> **TO DO**
Produce a verbatim copy of the data below that contains no pictures.

= = = = =

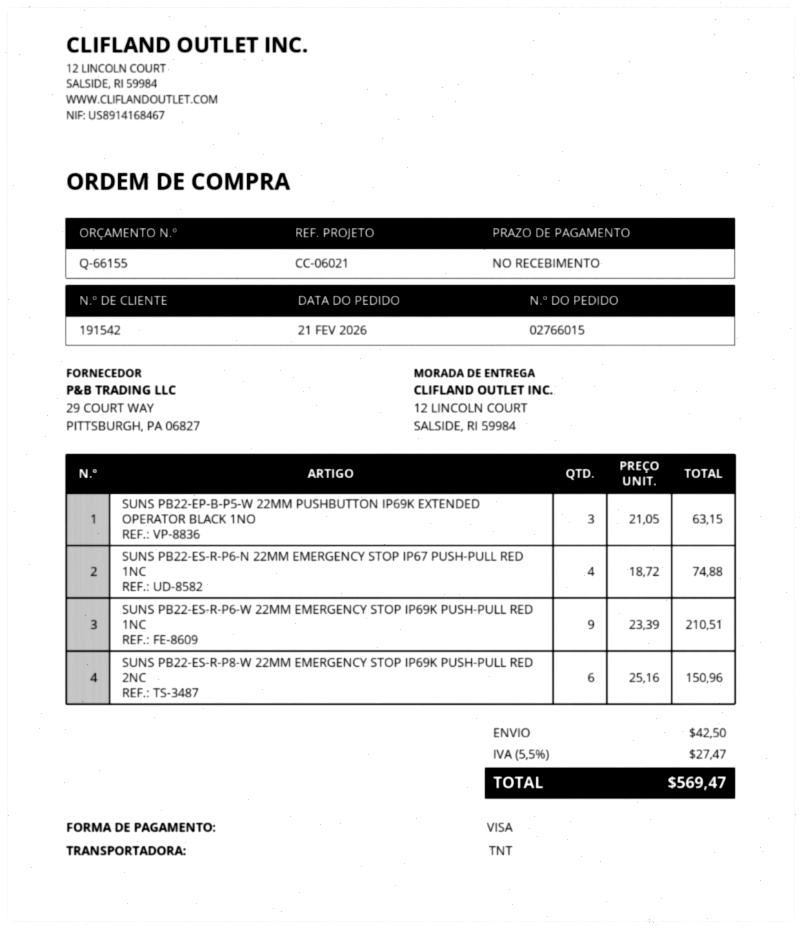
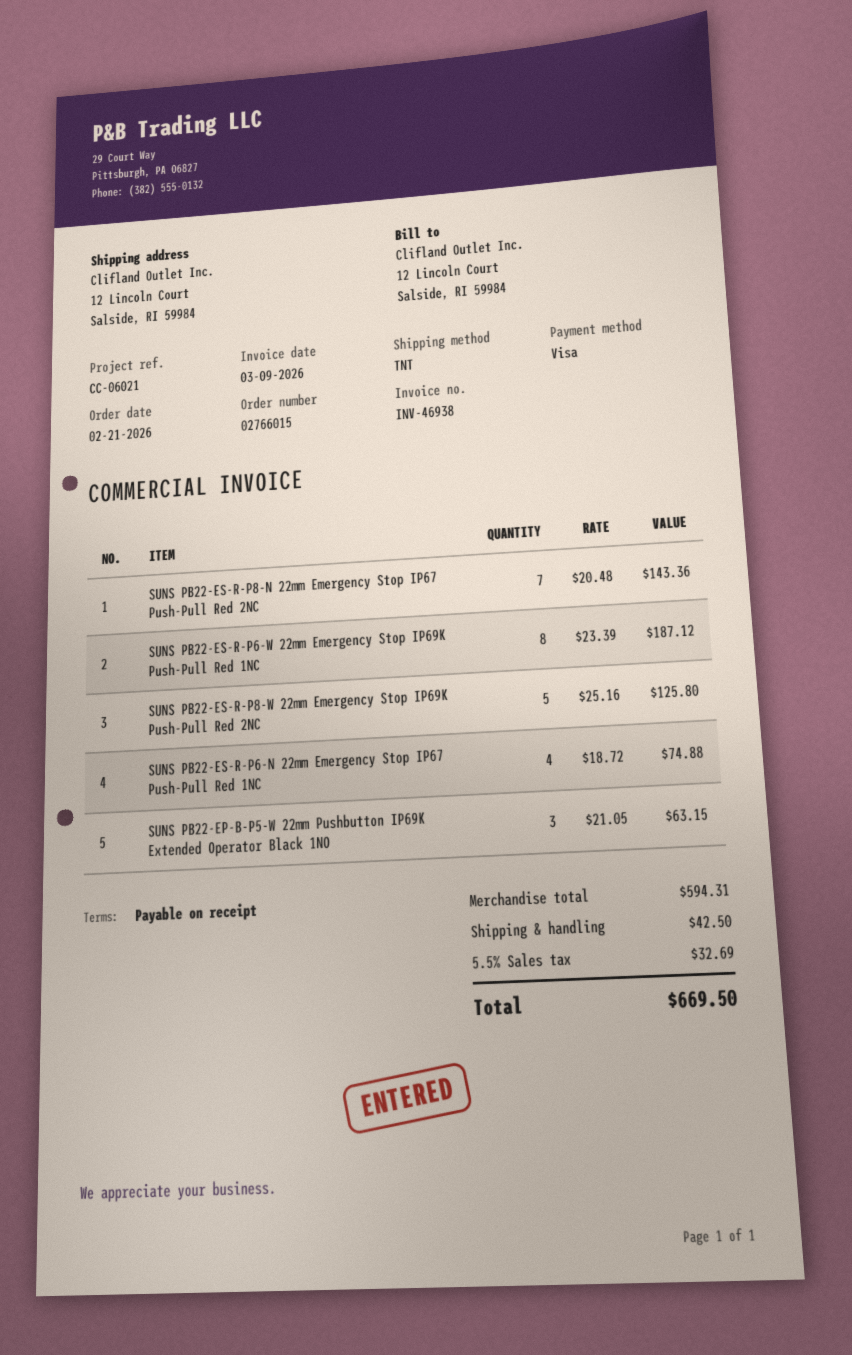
SUNS PB22-ES-R-P6-W 22MM EMERGENCY STOP IP69K PUSH-PULL RED 1NC: 9 x 23.39 = 210.51 -> 8 x 23.39 = 187.12
SUNS PB22-ES-R-P8-W 22MM EMERGENCY STOP IP69K PUSH-PULL RED 2NC: 6 x 25.16 = 150.96 -> 5 x 25.16 = 125.80
SUNS PB22-ES-R-P8-N 22mm Emergency Stop IP67 Push-Pull Red 2NC: none -> 7 x 20.48 = 143.36
tax: 5.5% = 27.47 -> 5.5% = 32.69
total: 569.47 -> 669.50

= = = = =

> **REPLY**
SUNS PB22-ES-R-P6-W 22MM EMERGENCY STOP IP69K PUSH-PULL RED 1NC: 9 x 23.39 = 210.51 -> 8 x 23.39 = 187.12
SUNS PB22-ES-R-P8-W 22MM EMERGENCY STOP IP69K PUSH-PULL RED 2NC: 6 x 25.16 = 150.96 -> 5 x 25.16 = 125.80
SUNS PB22-ES-R-P8-N 22mm Emergency Stop IP67 Push-Pull Red 2NC: none -> 7 x 20.48 = 143.36
tax: 5.5% = 27.47 -> 5.5% = 32.69
total: 569.47 -> 669.50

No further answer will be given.